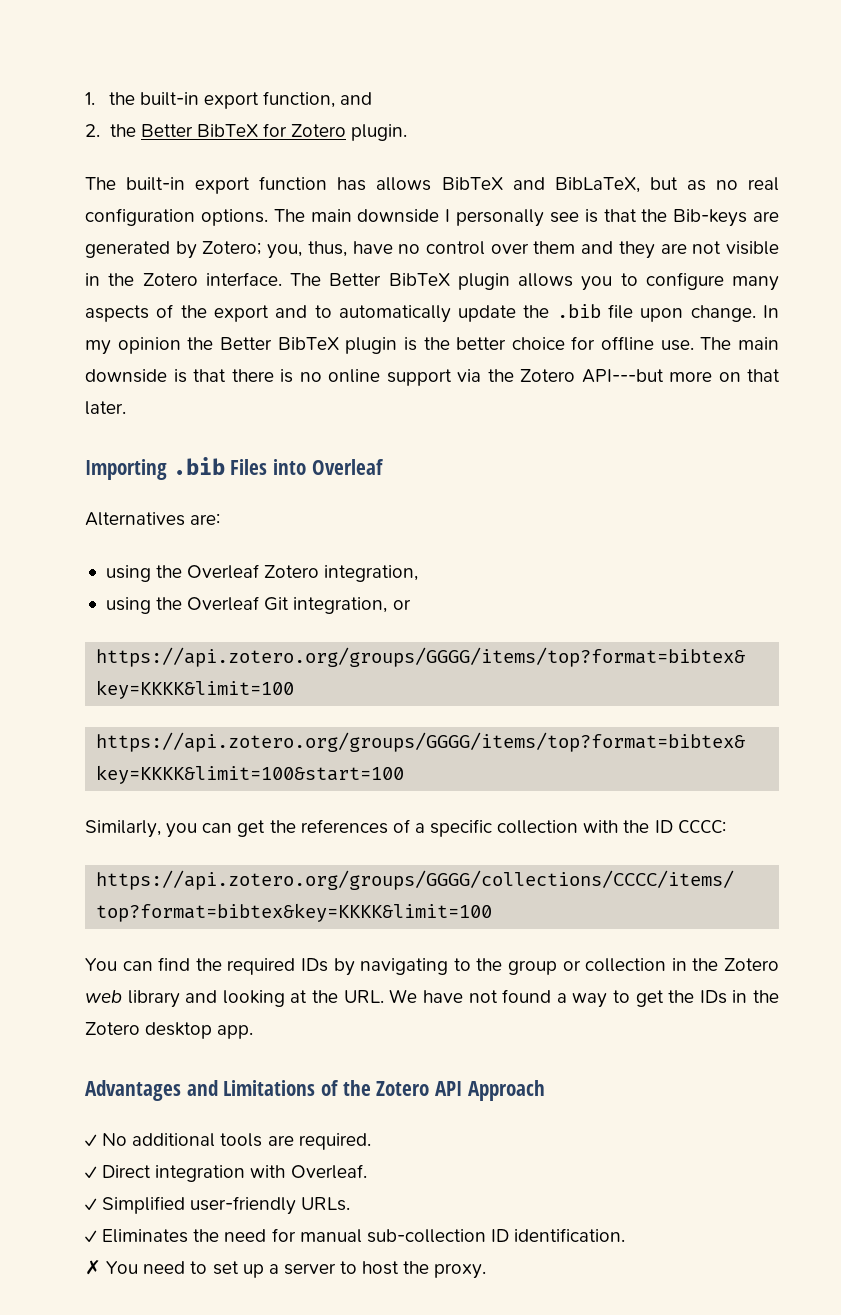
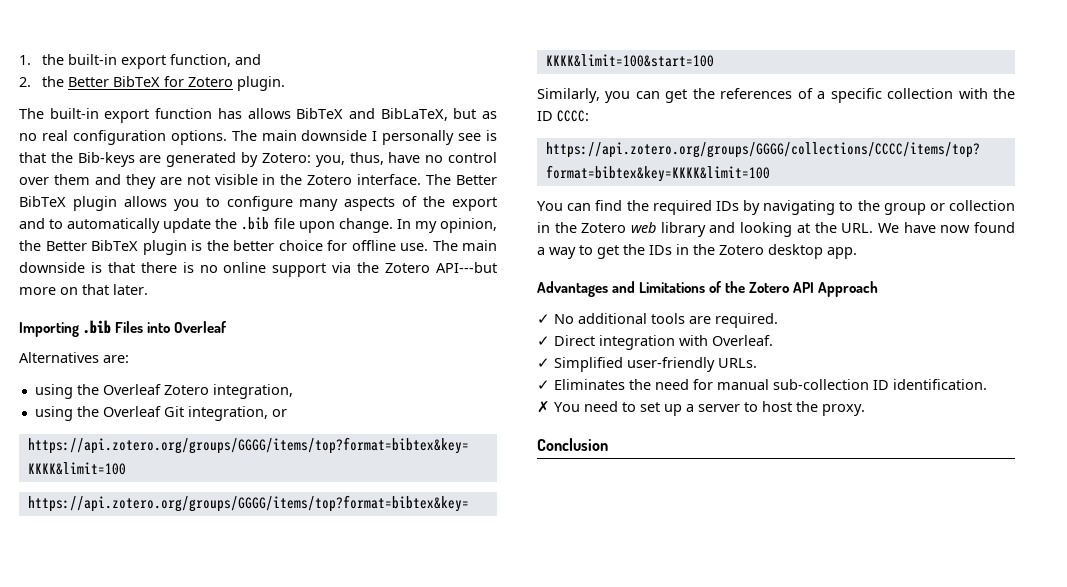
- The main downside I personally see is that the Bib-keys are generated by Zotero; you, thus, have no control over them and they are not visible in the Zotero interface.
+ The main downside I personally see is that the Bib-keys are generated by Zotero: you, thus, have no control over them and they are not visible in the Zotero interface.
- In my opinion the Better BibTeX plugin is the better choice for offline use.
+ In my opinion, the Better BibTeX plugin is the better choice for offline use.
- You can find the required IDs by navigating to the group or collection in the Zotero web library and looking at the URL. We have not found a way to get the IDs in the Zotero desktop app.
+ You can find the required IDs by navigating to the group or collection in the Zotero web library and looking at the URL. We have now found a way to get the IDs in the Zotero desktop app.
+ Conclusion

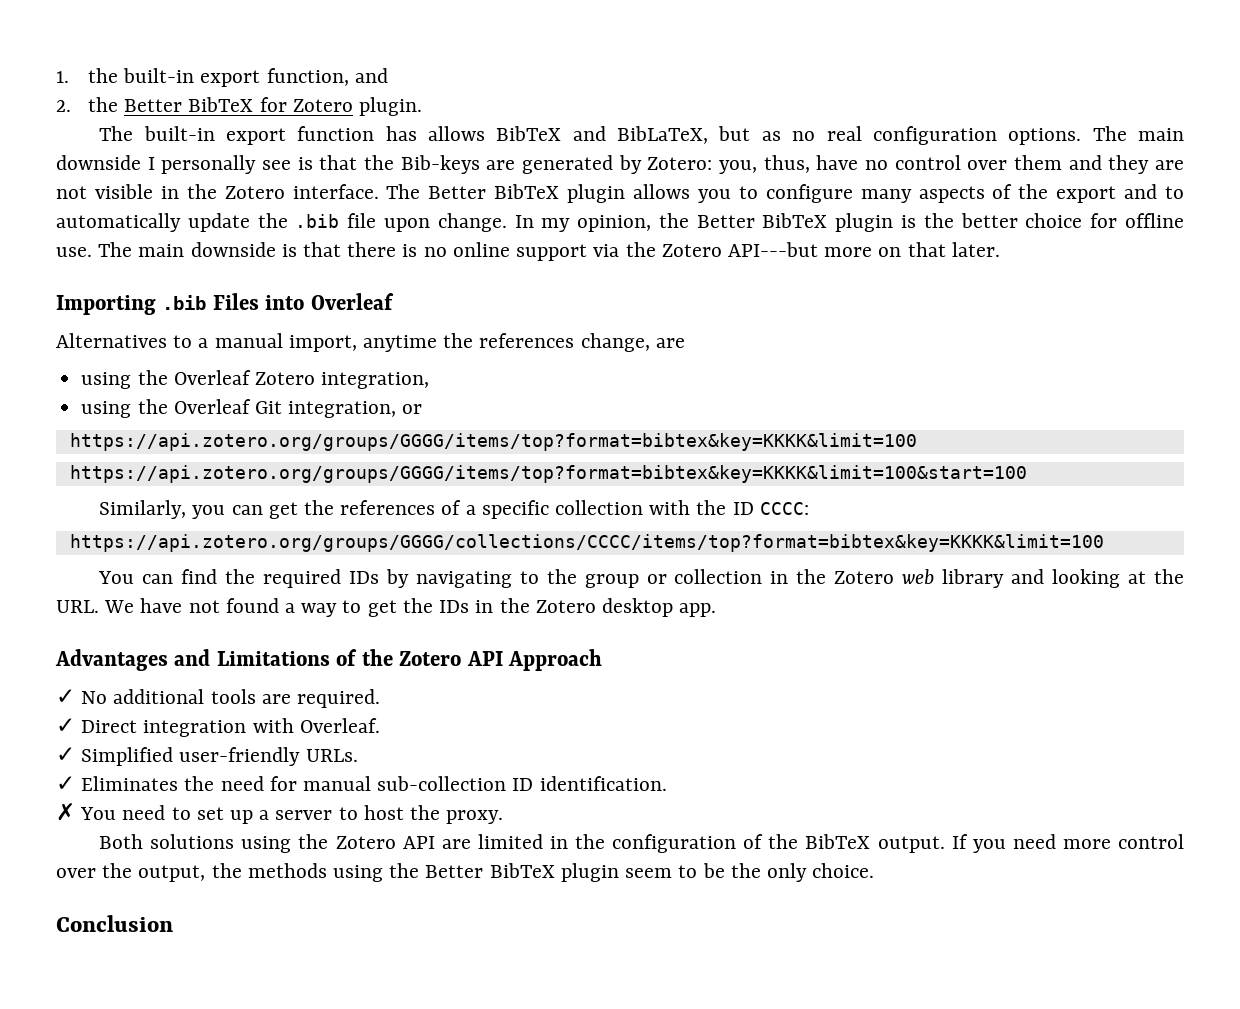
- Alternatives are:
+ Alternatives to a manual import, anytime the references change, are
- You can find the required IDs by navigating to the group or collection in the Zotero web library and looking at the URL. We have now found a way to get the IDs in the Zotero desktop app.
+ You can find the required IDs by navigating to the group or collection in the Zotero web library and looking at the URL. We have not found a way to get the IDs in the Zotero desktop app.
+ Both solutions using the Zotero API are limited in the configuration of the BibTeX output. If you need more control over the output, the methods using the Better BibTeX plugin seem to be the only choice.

..............................

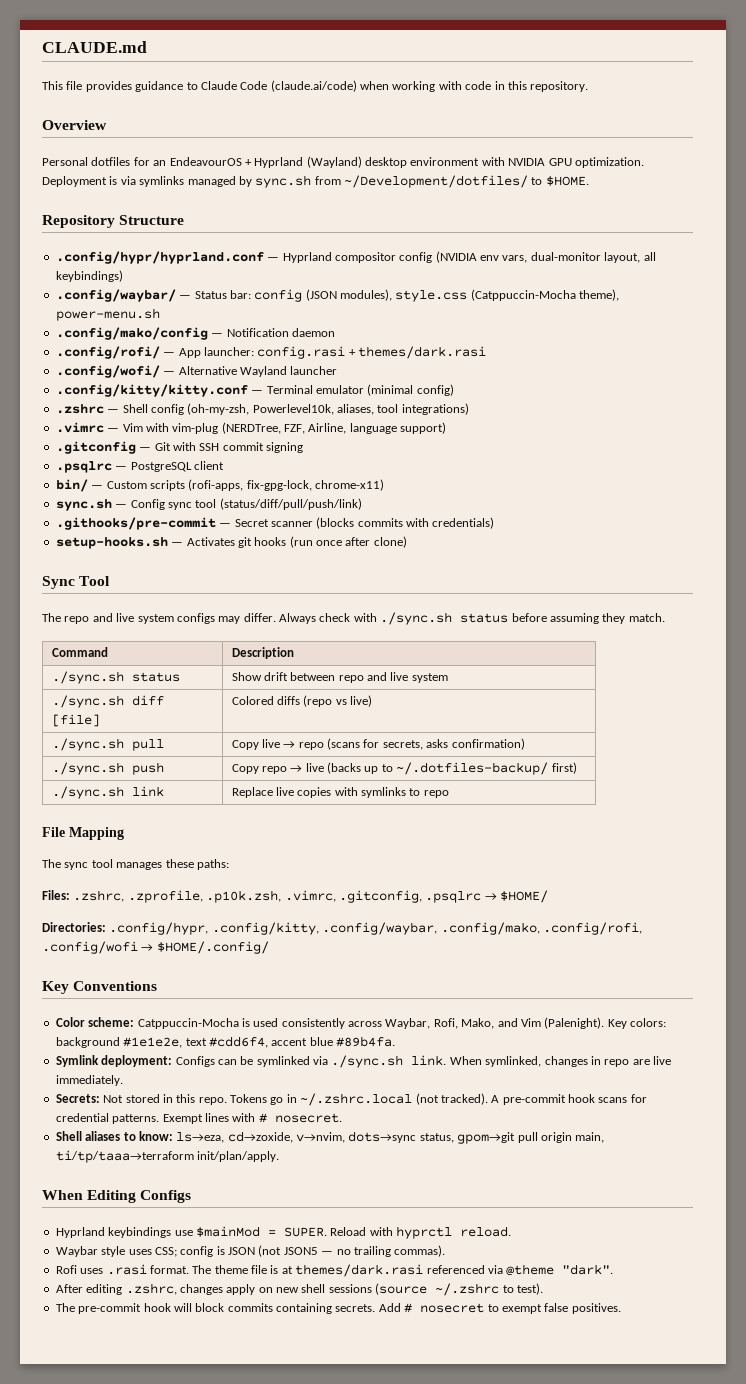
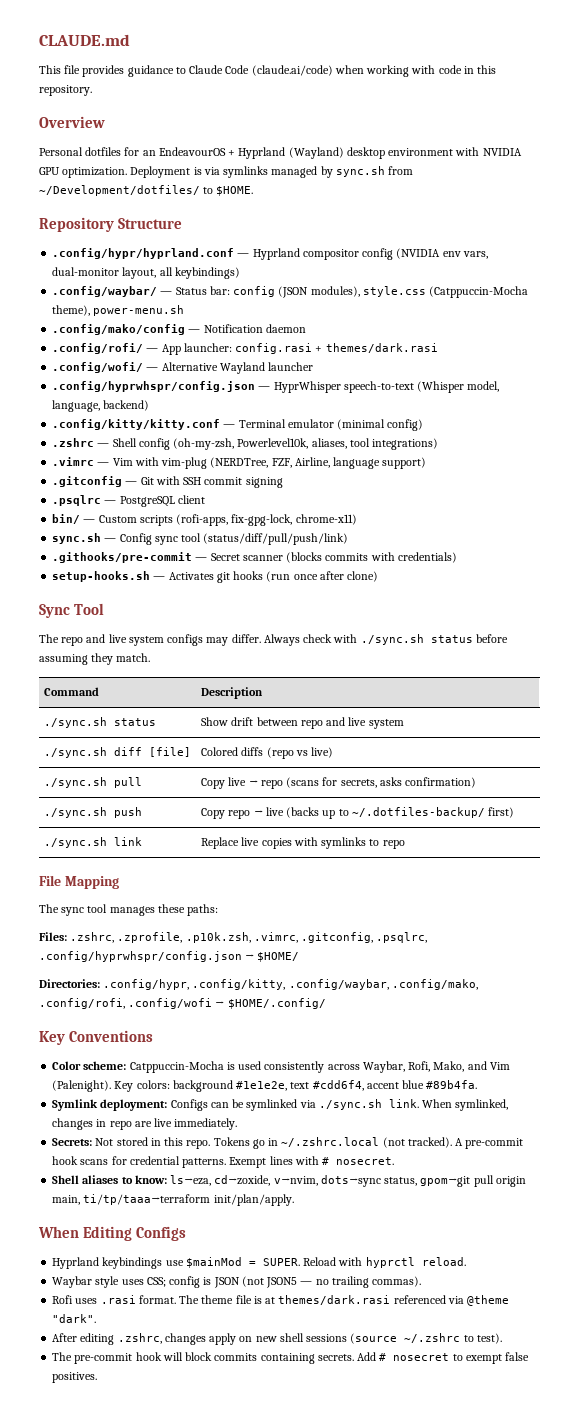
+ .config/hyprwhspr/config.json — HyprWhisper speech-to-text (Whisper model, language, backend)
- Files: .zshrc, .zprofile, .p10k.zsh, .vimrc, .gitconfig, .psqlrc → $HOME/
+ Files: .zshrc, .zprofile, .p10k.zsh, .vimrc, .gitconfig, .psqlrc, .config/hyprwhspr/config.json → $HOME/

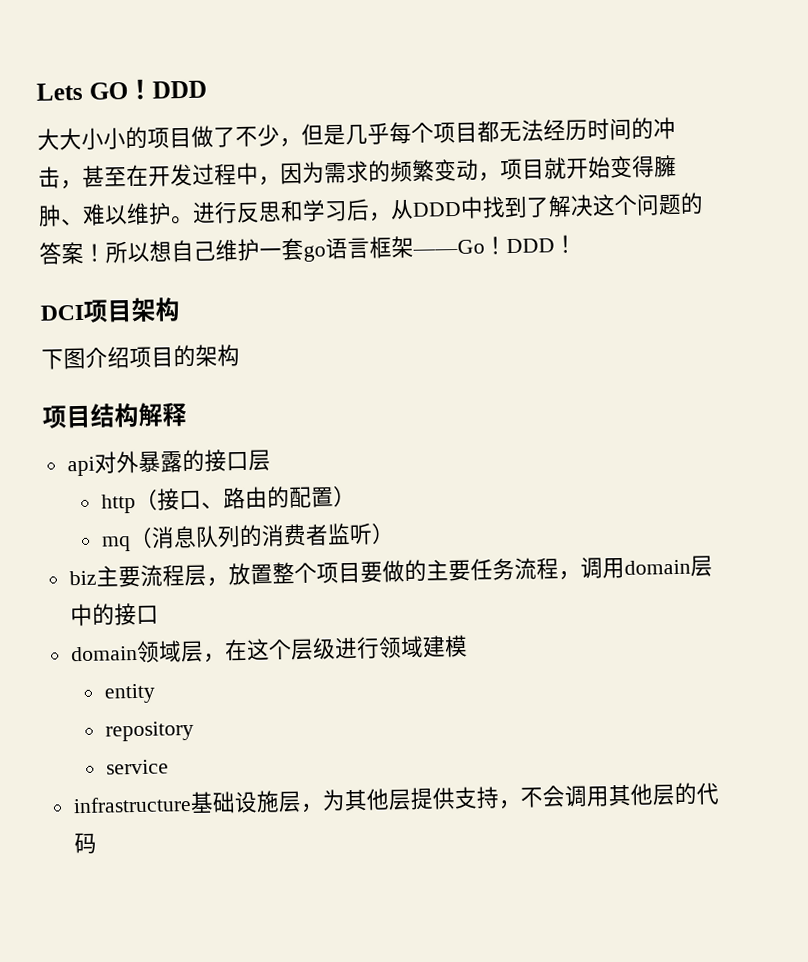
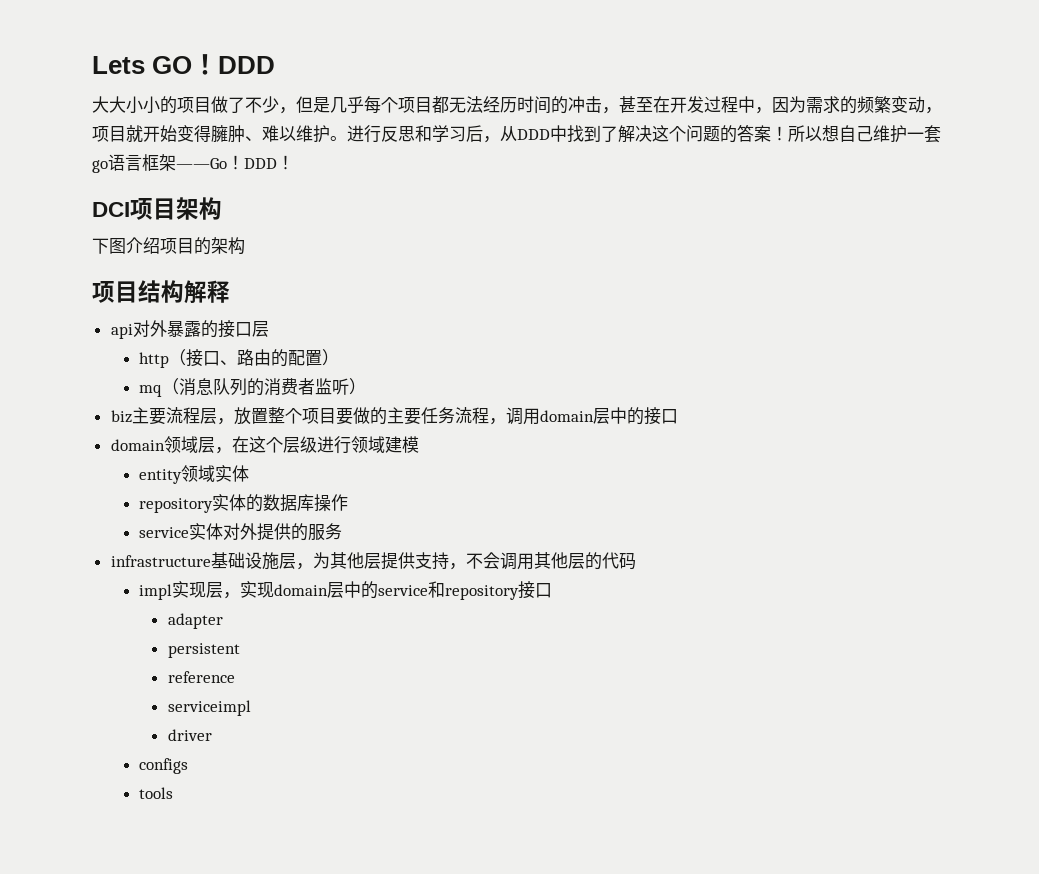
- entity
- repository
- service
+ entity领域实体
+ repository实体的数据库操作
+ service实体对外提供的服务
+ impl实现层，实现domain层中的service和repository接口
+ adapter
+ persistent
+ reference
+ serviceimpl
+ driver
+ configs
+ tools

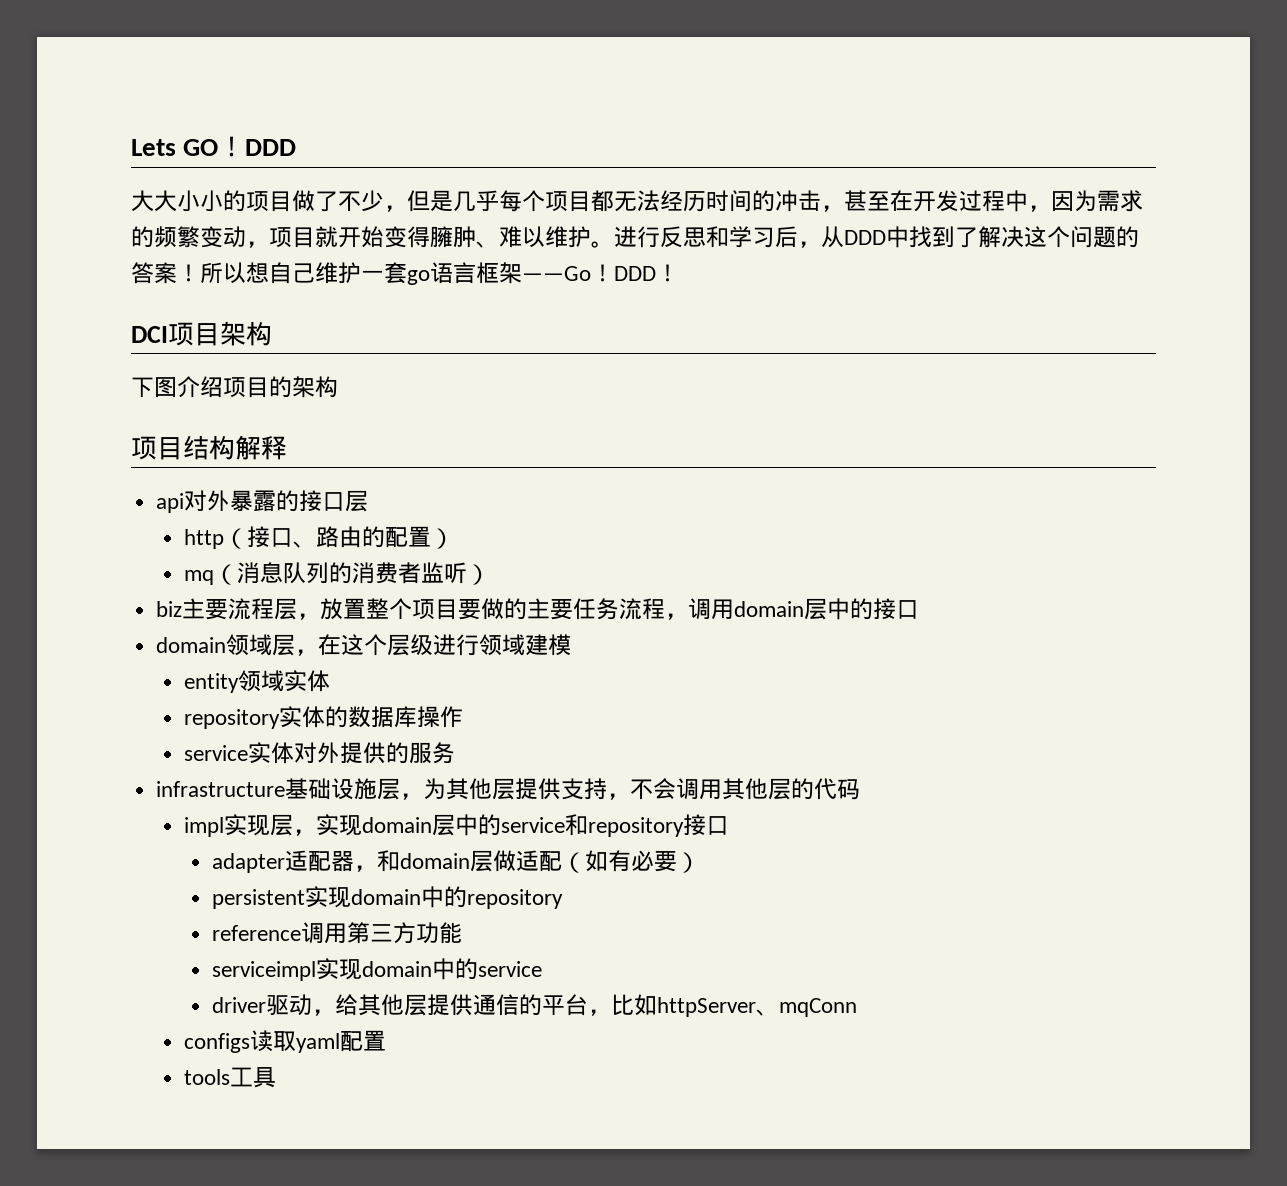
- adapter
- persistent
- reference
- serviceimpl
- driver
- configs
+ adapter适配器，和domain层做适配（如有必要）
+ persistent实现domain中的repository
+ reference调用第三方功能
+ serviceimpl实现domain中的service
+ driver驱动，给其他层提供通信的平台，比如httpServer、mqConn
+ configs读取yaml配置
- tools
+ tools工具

..............................

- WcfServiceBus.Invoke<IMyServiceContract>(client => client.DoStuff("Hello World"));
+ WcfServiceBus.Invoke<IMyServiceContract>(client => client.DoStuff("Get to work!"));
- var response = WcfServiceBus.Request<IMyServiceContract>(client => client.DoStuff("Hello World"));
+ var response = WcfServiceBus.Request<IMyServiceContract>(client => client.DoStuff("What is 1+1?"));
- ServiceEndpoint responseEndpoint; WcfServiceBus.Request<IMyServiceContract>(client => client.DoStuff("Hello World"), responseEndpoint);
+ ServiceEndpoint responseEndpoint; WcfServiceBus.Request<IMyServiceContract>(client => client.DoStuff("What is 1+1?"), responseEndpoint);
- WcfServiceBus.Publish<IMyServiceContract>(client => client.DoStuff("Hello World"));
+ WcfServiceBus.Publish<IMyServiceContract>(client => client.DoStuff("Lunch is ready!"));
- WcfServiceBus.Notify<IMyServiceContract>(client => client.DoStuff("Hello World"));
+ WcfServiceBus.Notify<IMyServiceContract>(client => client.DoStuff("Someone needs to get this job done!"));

..............................

Task details =
Look above for the line containing "- The main downside" and the line containing "the only choice.", then reproduce both and everything between them exactly, pictures omitted.

Written answer =
- The main downside I personally see is that the Bib-keys are generated by Zotero; you, thus, have no control over them and they are not visible in the Zotero interface.
+ The main downside I personally see is that the Bib-keys are generated by Zotero: you, thus, have no control over them and they are not visible in the Zotero interface.
- In my opinion the Better BibTeX plugin is the better choice for offline use.
+ In my opinion, the Better BibTeX plugin is the better choice for offline use.
- You can find the required IDs by navigating to the group or collection in the Zotero web library and looking at the URL. We have not found a way to get the IDs in the Zotero desktop app.
+ You can find the required IDs by navigating to the group or collection in the Zotero web library and looking at the URL. We have now found a way to get the IDs in the Zotero desktop app.
+ Conclusion

- Alternatives are:
+ Alternatives to a manual import, anytime the references change, are
- You can find the required IDs by navigating to the group or collection in the Zotero web library and looking at the URL. We have now found a way to get the IDs in the Zotero desktop app.
+ You can find the required IDs by navigating to the group or collection in the Zotero web library and looking at the URL. We have not found a way to get the IDs in the Zotero desktop app.
+ Both solutions using the Zotero API are limited in the configuration of the BibTeX output. If you need more control over the output, the methods using the Better BibTeX plugin seem to be the only choice.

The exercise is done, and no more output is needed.